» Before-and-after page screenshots
● ● ● ● ● ● ●
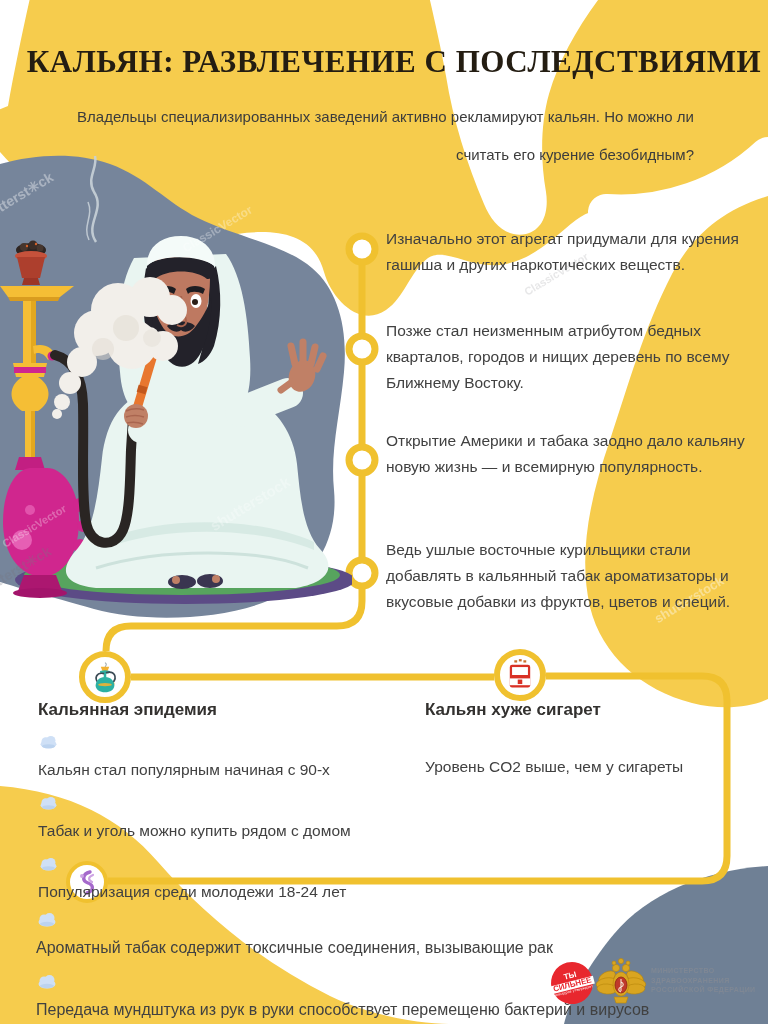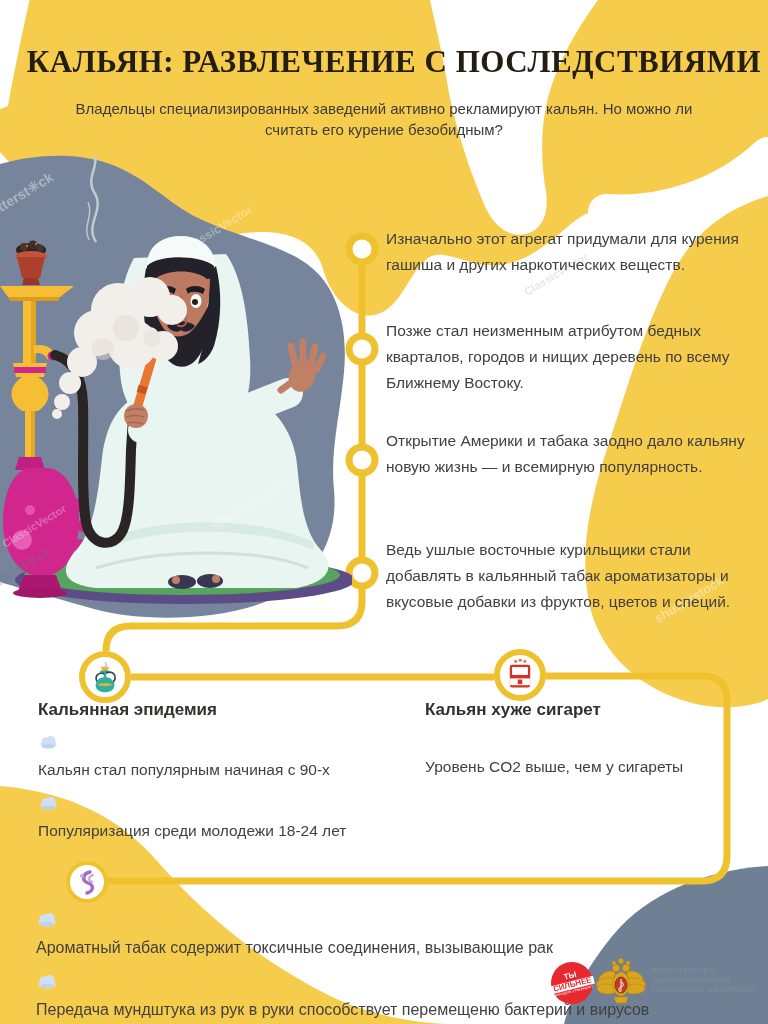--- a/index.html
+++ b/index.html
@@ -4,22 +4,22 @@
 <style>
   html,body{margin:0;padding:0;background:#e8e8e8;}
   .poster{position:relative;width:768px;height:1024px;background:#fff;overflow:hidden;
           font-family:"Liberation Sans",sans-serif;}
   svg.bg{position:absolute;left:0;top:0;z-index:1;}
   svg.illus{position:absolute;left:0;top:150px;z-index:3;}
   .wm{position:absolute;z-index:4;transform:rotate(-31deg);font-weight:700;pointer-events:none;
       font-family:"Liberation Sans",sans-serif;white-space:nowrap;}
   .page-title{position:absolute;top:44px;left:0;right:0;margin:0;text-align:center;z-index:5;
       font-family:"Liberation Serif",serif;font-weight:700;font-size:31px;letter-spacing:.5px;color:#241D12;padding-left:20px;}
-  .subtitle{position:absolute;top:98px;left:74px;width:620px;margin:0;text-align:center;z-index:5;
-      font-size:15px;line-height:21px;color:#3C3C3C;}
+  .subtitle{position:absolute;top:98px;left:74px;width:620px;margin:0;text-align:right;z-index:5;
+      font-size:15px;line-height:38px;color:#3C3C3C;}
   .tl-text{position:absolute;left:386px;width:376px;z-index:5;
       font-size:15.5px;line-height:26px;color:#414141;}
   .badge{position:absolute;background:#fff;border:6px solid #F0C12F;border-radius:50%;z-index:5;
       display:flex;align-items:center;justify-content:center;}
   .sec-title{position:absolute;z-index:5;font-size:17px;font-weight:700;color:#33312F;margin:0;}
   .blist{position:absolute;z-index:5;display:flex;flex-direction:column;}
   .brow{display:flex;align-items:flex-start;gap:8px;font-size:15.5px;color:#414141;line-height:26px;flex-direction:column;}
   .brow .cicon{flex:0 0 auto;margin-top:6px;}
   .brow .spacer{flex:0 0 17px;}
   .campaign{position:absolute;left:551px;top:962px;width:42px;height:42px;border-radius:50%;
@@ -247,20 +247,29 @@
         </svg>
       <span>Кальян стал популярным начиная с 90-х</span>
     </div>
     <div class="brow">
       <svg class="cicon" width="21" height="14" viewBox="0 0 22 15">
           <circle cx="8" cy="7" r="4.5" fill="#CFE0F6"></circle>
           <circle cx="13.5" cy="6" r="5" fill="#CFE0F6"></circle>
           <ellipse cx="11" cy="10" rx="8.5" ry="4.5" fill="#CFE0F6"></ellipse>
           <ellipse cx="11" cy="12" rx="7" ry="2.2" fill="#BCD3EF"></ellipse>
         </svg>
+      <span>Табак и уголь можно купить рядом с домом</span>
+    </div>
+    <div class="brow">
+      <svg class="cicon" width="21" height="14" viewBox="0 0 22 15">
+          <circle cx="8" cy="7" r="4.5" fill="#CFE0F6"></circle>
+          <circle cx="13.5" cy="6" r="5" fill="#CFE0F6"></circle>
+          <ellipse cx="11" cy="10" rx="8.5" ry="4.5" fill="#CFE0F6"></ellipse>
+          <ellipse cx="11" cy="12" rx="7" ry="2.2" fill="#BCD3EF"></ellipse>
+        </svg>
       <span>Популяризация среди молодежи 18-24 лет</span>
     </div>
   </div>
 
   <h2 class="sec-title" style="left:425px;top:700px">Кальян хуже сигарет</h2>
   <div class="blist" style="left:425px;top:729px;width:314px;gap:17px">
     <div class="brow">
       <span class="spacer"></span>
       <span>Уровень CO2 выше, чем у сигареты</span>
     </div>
● ● ● ● ● ● ●
» WORK INSTRUCTION
Without the pictures, retype each line of the records above exactly.

» TASK RESULT
--- a/index.html
+++ b/index.html
@@ -4,22 +4,22 @@
 <style>
   html,body{margin:0;padding:0;background:#e8e8e8;}
   .poster{position:relative;width:768px;height:1024px;background:#fff;overflow:hidden;
           font-family:"Liberation Sans",sans-serif;}
   svg.bg{position:absolute;left:0;top:0;z-index:1;}
   svg.illus{position:absolute;left:0;top:150px;z-index:3;}
   .wm{position:absolute;z-index:4;transform:rotate(-31deg);font-weight:700;pointer-events:none;
       font-family:"Liberation Sans",sans-serif;white-space:nowrap;}
   .page-title{position:absolute;top:44px;left:0;right:0;margin:0;text-align:center;z-index:5;
       font-family:"Liberation Serif",serif;font-weight:700;font-size:31px;letter-spacing:.5px;color:#241D12;padding-left:20px;}
-  .subtitle{position:absolute;top:98px;left:74px;width:620px;margin:0;text-align:center;z-index:5;
-      font-size:15px;line-height:21px;color:#3C3C3C;}
+  .subtitle{position:absolute;top:98px;left:74px;width:620px;margin:0;text-align:right;z-index:5;
+      font-size:15px;line-height:38px;color:#3C3C3C;}
   .tl-text{position:absolute;left:386px;width:376px;z-index:5;
       font-size:15.5px;line-height:26px;color:#414141;}
   .badge{position:absolute;background:#fff;border:6px solid #F0C12F;border-radius:50%;z-index:5;
       display:flex;align-items:center;justify-content:center;}
   .sec-title{position:absolute;z-index:5;font-size:17px;font-weight:700;color:#33312F;margin:0;}
   .blist{position:absolute;z-index:5;display:flex;flex-direction:column;}
   .brow{display:flex;align-items:flex-start;gap:8px;font-size:15.5px;color:#414141;line-height:26px;flex-direction:column;}
   .brow .cicon{flex:0 0 auto;margin-top:6px;}
   .brow .spacer{flex:0 0 17px;}
   .campaign{position:absolute;left:551px;top:962px;width:42px;height:42px;border-radius:50%;
@@ -247,20 +247,29 @@
         </svg>
       <span>Кальян стал популярным начиная с 90-х</span>
     </div>
     <div class="brow">
       <svg class="cicon" width="21" height="14" viewBox="0 0 22 15">
           <circle cx="8" cy="7" r="4.5" fill="#CFE0F6"></circle>
           <circle cx="13.5" cy="6" r="5" fill="#CFE0F6"></circle>
           <ellipse cx="11" cy="10" rx="8.5" ry="4.5" fill="#CFE0F6"></ellipse>
           <ellipse cx="11" cy="12" rx="7" ry="2.2" fill="#BCD3EF"></ellipse>
         </svg>
+      <span>Табак и уголь можно купить рядом с домом</span>
+    </div>
+    <div class="brow">
+      <svg class="cicon" width="21" height="14" viewBox="0 0 22 15">
+          <circle cx="8" cy="7" r="4.5" fill="#CFE0F6"></circle>
+          <circle cx="13.5" cy="6" r="5" fill="#CFE0F6"></circle>
+          <ellipse cx="11" cy="10" rx="8.5" ry="4.5" fill="#CFE0F6"></ellipse>
+          <ellipse cx="11" cy="12" rx="7" ry="2.2" fill="#BCD3EF"></ellipse>
+        </svg>
       <span>Популяризация среди молодежи 18-24 лет</span>
     </div>
   </div>
 
   <h2 class="sec-title" style="left:425px;top:700px">Кальян хуже сигарет</h2>
   <div class="blist" style="left:425px;top:729px;width:314px;gap:17px">
     <div class="brow">
       <span class="spacer"></span>
       <span>Уровень CO2 выше, чем у сигареты</span>
     </div>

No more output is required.